== INFORMATION SUPPLIED ==

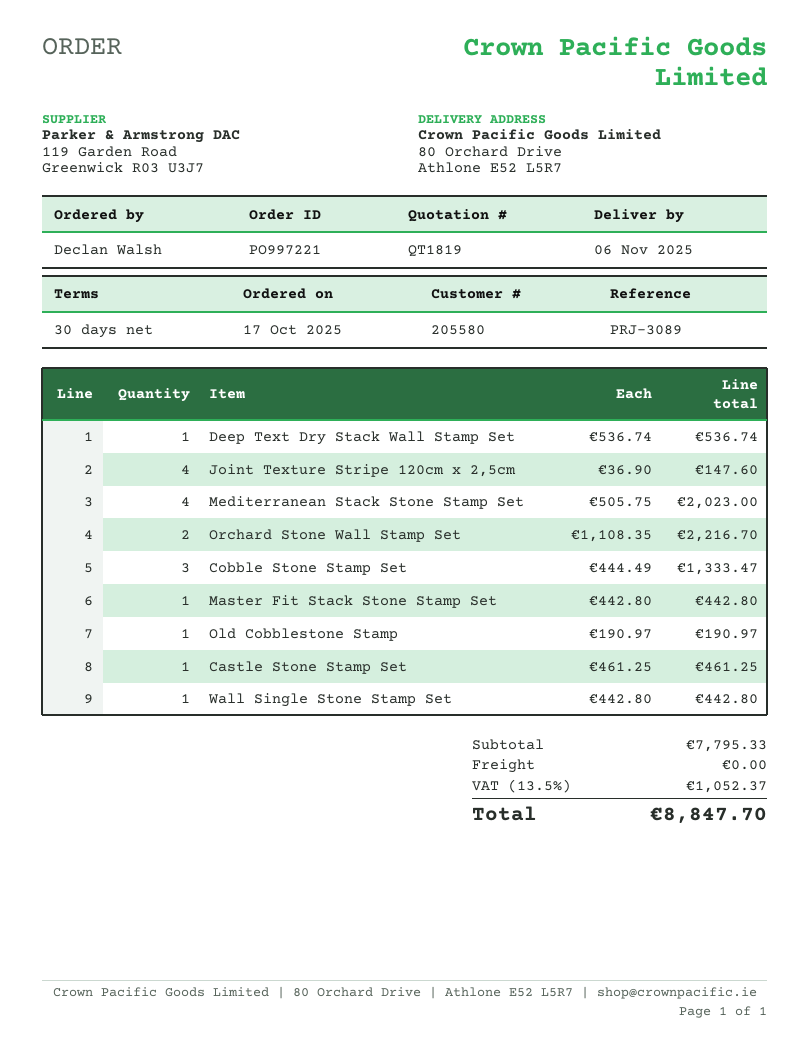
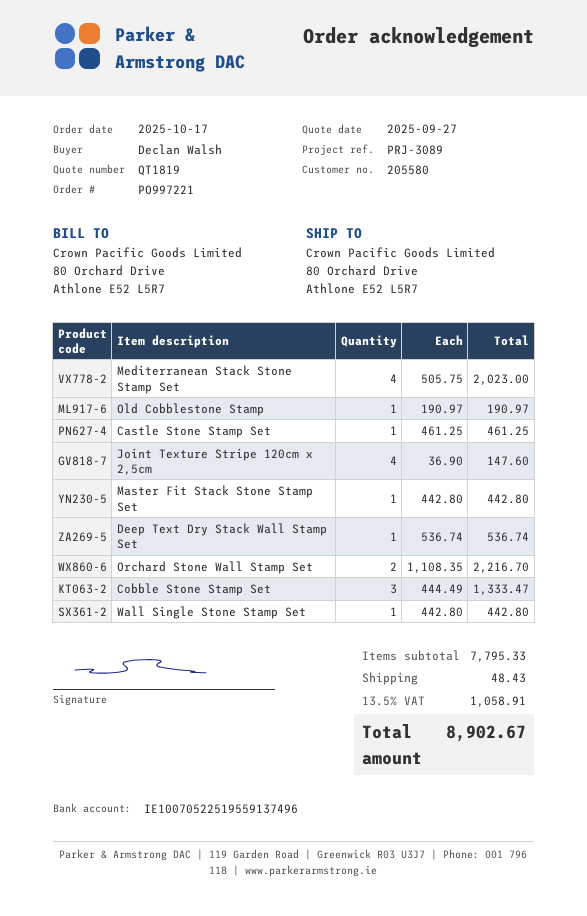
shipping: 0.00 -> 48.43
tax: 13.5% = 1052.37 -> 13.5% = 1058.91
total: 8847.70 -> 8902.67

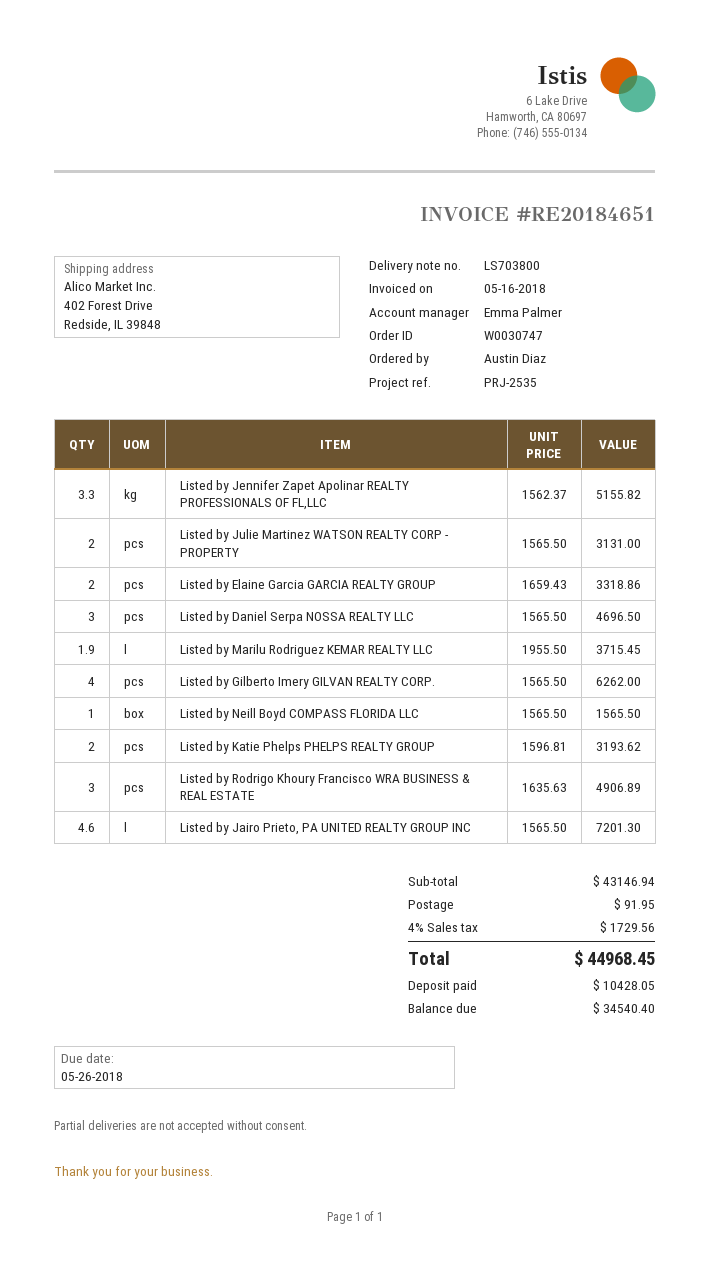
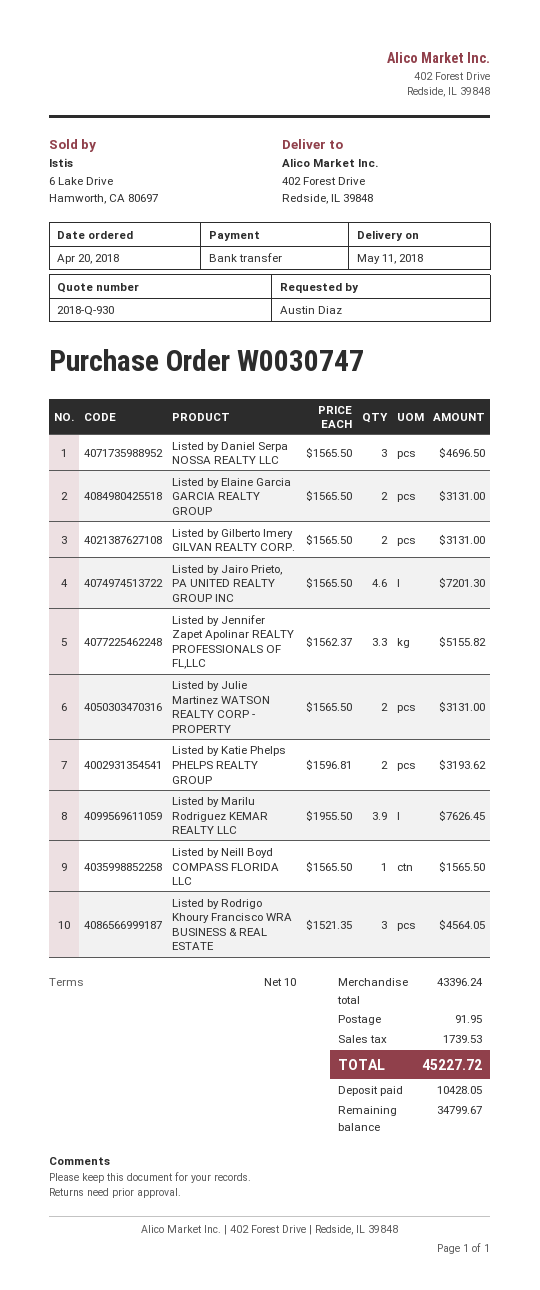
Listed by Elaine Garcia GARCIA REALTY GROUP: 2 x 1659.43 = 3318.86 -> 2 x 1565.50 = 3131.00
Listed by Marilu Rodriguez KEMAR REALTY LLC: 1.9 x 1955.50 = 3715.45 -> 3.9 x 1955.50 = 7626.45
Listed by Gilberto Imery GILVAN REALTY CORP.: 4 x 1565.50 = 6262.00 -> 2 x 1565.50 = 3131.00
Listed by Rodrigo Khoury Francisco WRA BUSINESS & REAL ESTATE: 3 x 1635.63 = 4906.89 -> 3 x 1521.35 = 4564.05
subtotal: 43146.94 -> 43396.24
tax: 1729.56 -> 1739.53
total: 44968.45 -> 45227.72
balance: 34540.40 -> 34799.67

===

**PROBLEM TO SOLVE**
Without the pictures, write out every entry exactly as it appears.

**REPLY**
shipping: 0.00 -> 48.43
tax: 13.5% = 1052.37 -> 13.5% = 1058.91
total: 8847.70 -> 8902.67

Listed by Elaine Garcia GARCIA REALTY GROUP: 2 x 1659.43 = 3318.86 -> 2 x 1565.50 = 3131.00
Listed by Marilu Rodriguez KEMAR REALTY LLC: 1.9 x 1955.50 = 3715.45 -> 3.9 x 1955.50 = 7626.45
Listed by Gilberto Imery GILVAN REALTY CORP.: 4 x 1565.50 = 6262.00 -> 2 x 1565.50 = 3131.00
Listed by Rodrigo Khoury Francisco WRA BUSINESS & REAL ESTATE: 3 x 1635.63 = 4906.89 -> 3 x 1521.35 = 4564.05
subtotal: 43146.94 -> 43396.24
tax: 1729.56 -> 1739.53
total: 44968.45 -> 45227.72
balance: 34540.40 -> 34799.67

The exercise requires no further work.